26 S'agissant de la première partie de ce grief, la Commission fait valoir qu'il résulte expressément des termes des articles 4, paragraphe 4, et 5, paragraphe 2, de la loi 157/92 que les trois espèces concernées par le présent recours peuvent être capturées et détenues en vue de leur cession aux fins d'appelants, en violation des dispositions combinées des articles 5 et 7 et de l'annexe II de la directive oiseaux.

27 Le gouvernement italien prétend dans sa défense que, en excluant de la liste des espèces susceptibles d'être chassées les trois espèces concernées par le présent recours, le décret du 21 mars 1997 a également exclu la capture et la détention de ces espèces, étant donné qu'il existerait un lien étroit entre, d'une part, les dispositions des articles 4, paragraphe 4, et 5, paragraphe 2, de la loi 157/92 et, d'autre part, l'article 18, paragraphe 1, de la même loi.
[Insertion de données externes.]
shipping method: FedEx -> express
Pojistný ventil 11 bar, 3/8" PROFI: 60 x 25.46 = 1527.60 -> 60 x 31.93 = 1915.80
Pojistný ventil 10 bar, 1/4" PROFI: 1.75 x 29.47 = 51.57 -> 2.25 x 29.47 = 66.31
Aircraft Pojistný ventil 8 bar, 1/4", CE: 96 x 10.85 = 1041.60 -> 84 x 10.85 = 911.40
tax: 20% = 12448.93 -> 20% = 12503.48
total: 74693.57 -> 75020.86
En effet, seules les espèces pour
lesquelles la chasse est autorisée pourraient être capturées ou détenues.

28 En outre, ce gouvernement fait valoir que la législation italienne organise l'activité de capture d'une manière précise, sous la surveillance directe des autorités et d'organismes publics. Le contrôle de l'activité de ces organismes aurait été confié à l'INFS qui, après l'adoption du décret du 21 mars 1997, a donné par la circulaire du 13 mai 1997 aux administrations intéressées les instructions nécessaires afin que soient exclues de l'activité de capture aux fins de l'utilisation comme appelants
les trois espèces concernées par le présent recours.

29 Il convient de relever à titre liminaire qu'il résulte des articles 5 et 7 de la directive oiseaux que sont interdites la chasse, la capture et la détention de spécimens d'espèces qui ne figurent pas à l'annexe II de cette directive. Les espèces Passer italiae, Passer montanus et Sturnus vulgaris ne sont pas reprises dans ladite annexe parmi celles pouvant être capturées et détenues en Italie.
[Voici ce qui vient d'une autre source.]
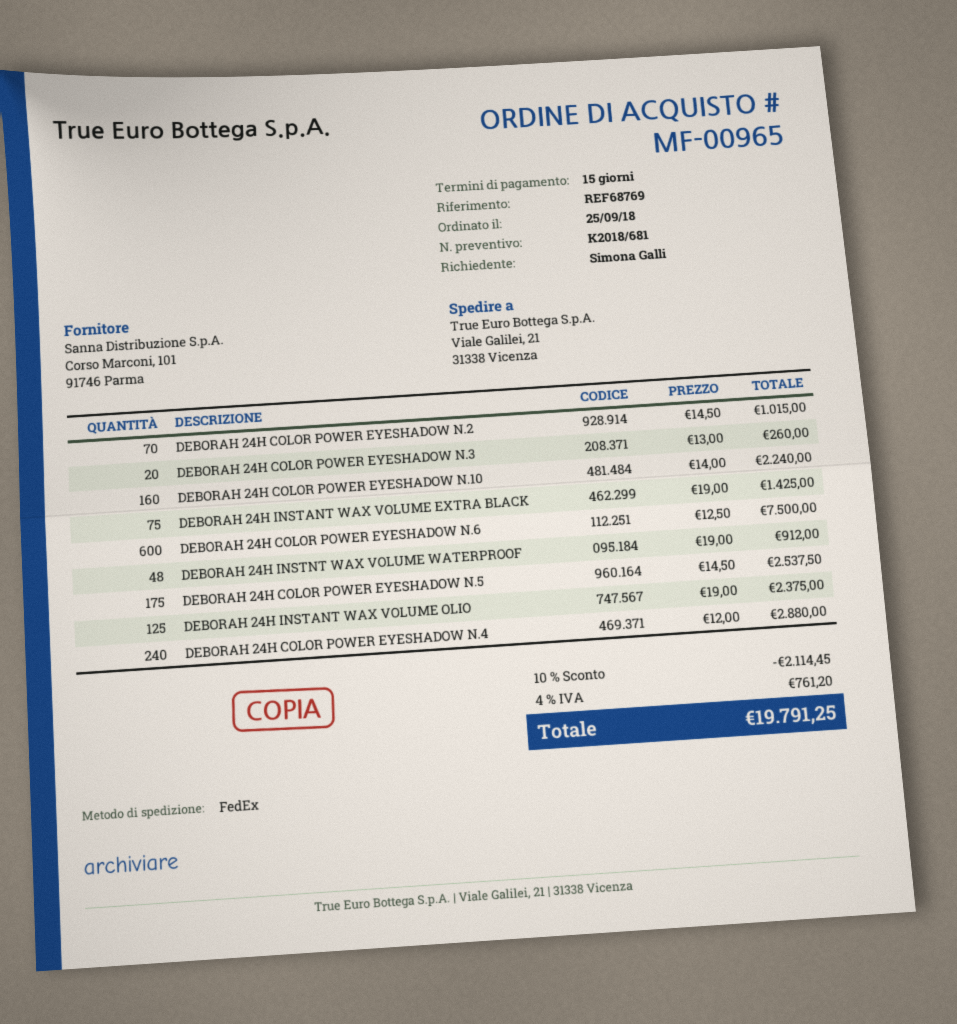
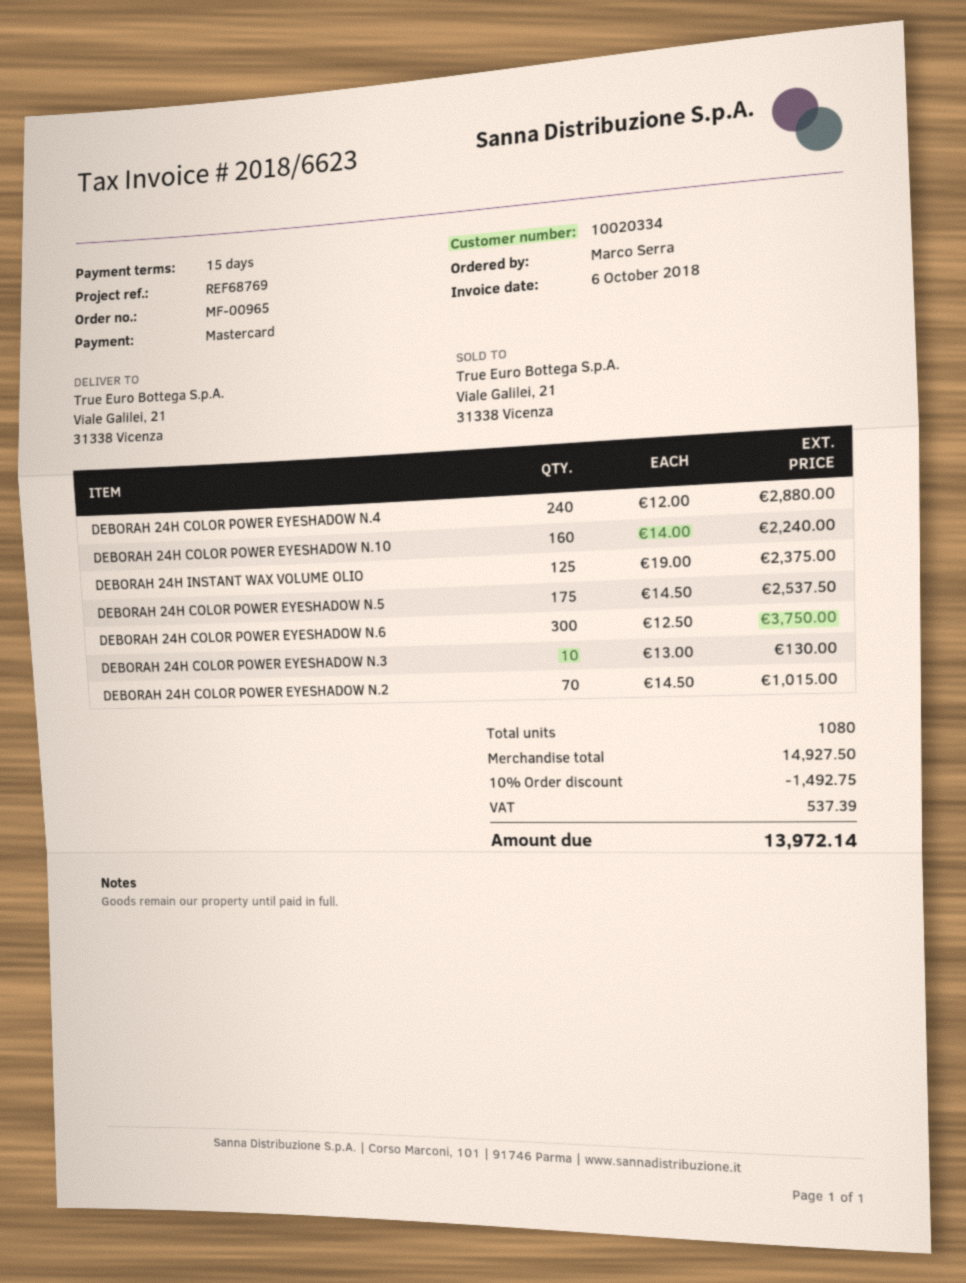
ordered by: Simona Galli -> Marco Serra
DEBORAH 24H COLOR POWER EYESHADOW N.3: 20 x 13.00 = 260.00 -> 10 x 13.00 = 130.00
DEBORAH 24H INSTANT WAX VOLUME EXTRA BLACK: 75 x 19.00 = 1425.00 -> none
DEBORAH 24H COLOR POWER EYESHADOW N.6: 600 x 12.50 = 7500.00 -> 300 x 12.50 = 3750.00
DEBORAH 24H INSTNT WAX VOLUME WATERPROOF: 48 x 19.00 = 912.00 -> none
discount: 10% = 2114.45 -> 10% = 1492.75
tax: 761.20 -> 537.39
total: 19791.25 -> 13972.14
30 Or, il résulte des termes de l'article 4, paragraphe 4, de la loi 157/92 que la capture de spécimens de ces trois espèces à des fins de cession comme appelants est autorisée en Italie. De même, l'article 5, paragraphe 2, de la loi 157/92 permet aux régions de réglementer les modalités de détention des spécimens de ces trois espèces destinés à être utilisés comme appelants.

31 Dès lors, il échet de constater que ce cadre réglementaire national se trouve en contradiction avec les dispositions combinées des articles 5 et 7 de la directive oiseaux et de son annexe II.
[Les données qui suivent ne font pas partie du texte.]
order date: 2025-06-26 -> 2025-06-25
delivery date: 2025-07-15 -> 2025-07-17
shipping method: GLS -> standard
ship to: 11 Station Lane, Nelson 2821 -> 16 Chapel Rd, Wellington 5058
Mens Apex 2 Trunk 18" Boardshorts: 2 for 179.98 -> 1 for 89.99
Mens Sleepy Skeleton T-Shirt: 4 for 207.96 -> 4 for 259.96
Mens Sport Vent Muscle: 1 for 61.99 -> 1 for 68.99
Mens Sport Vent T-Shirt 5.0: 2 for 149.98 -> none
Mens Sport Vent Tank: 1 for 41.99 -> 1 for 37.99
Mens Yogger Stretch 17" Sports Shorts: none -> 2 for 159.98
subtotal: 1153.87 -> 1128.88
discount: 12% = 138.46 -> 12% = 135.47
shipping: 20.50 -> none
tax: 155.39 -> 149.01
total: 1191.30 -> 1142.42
32 S'agissant de l'argumentation du gouvernement italien selon laquelle, en réalité, les interdictions découlant de la directive oiseaux sont respectées compte tenu, d'une part, de la modification de l'article 18 de la loi 157/92 par le décret du 21 mars 1997 et, d'autre part, de la circulaire du 13 mai 1997, il importe de rappeler les éléments suivants de la jurisprudence de la Cour relative aux obligations qui incombent aux États membres quand ils transposent des directives communautaires:

- les dispositions d'une directive doivent être mises en oeuvre avec une force contraignante incontestable, avec la spécificité, la précision et la clarté requises afin que soit satisfaite l'exigence de sécurité juridique (voir, notamment, arrêt du 19 mai 1999, Commission/France, C-225/97, Rec. p. I-3011, point 37), et

- de simples pratiques administratives, par nature modifiables au gré de l'administration et dépourvues d'une publicité adéquate, ne sauraient être considérées comme constituant une exécution valable des obligations du traité (voir, notamment, arrêt du 11 novembre 1999, Commission/Italie, C-315/98, Rec. p. I-8001, point 10).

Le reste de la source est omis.